Work order: Take the material below and output exactly the run of lines from the one containing "6.4.2 Off-network functional model" down to the one containing "a physical entity.", with both included.

Exercise inputs:

== == ==

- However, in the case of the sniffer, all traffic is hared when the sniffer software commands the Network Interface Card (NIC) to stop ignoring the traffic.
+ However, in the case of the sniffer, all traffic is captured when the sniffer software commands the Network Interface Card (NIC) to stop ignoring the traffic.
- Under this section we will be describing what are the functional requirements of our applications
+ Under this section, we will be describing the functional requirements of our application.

== == ==

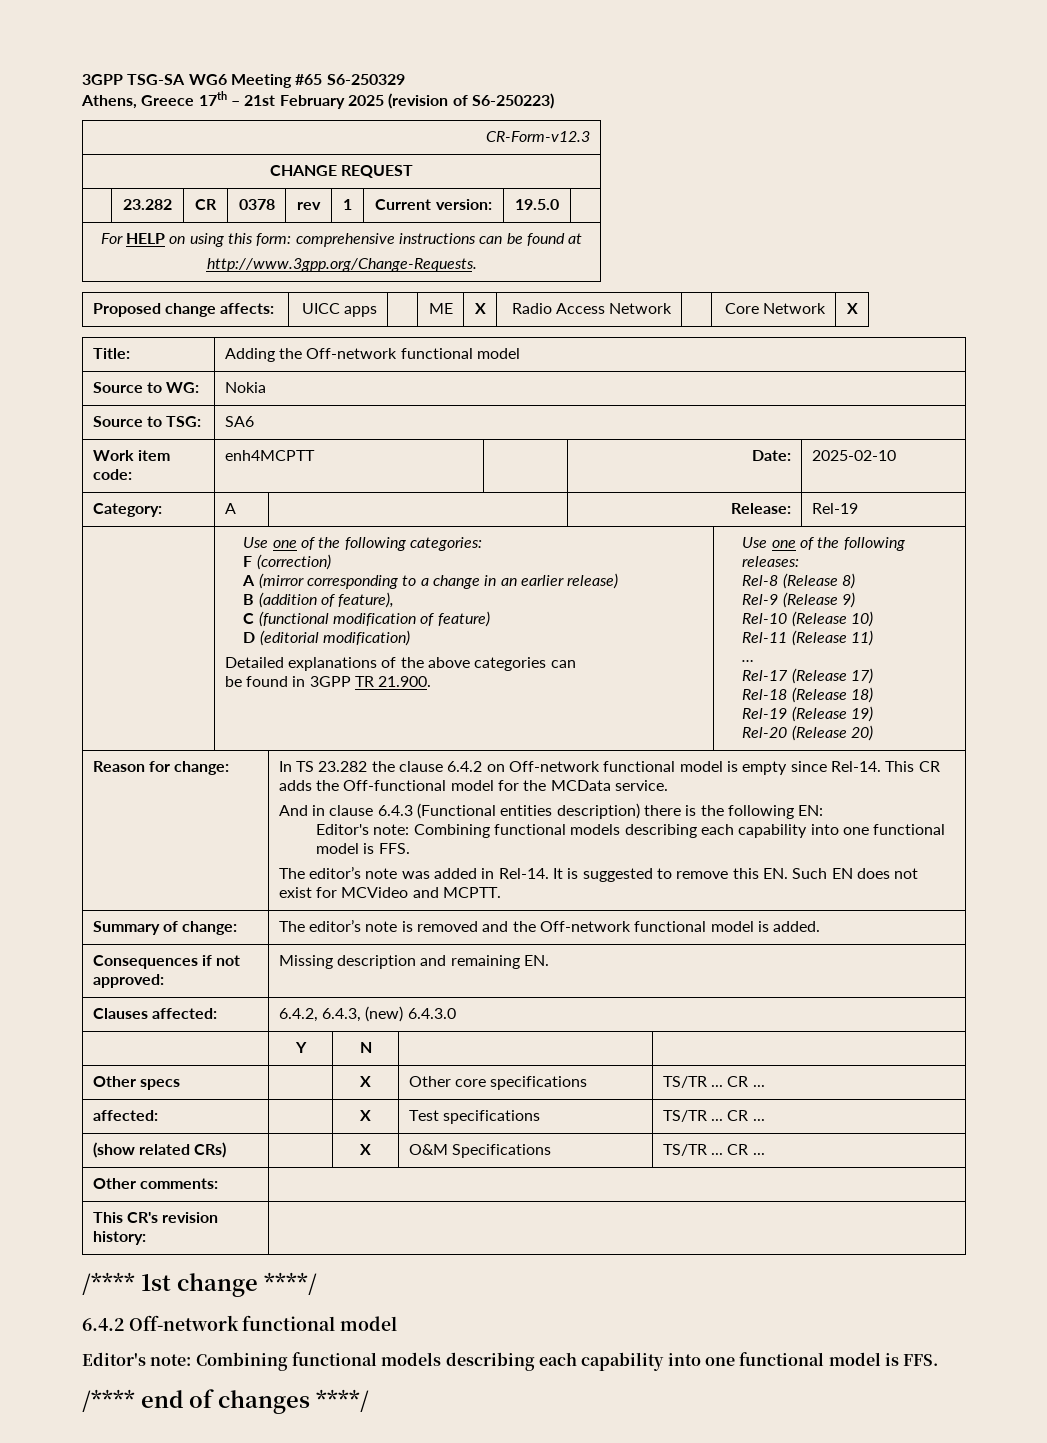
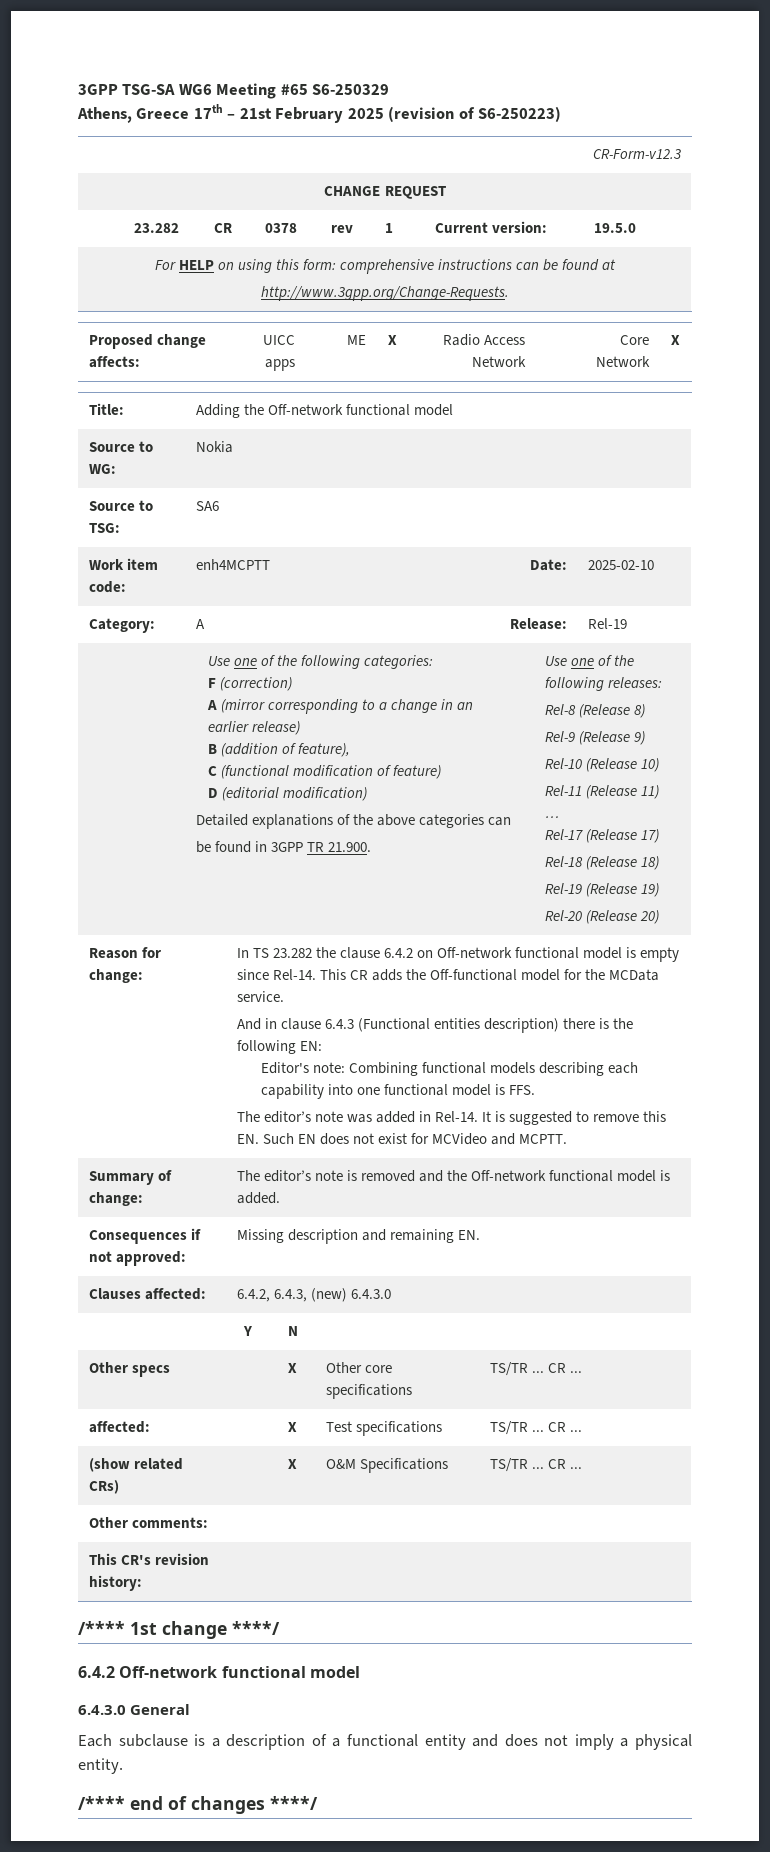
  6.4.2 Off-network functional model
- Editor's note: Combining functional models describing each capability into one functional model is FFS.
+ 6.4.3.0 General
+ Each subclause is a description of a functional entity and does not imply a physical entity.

== == ==

Final answer:
  6.4.2 Off-network functional model
- Editor's note: Combining functional models describing each capability into one functional model is FFS.
+ 6.4.3.0 General
+ Each subclause is a description of a functional entity and does not imply a physical entity.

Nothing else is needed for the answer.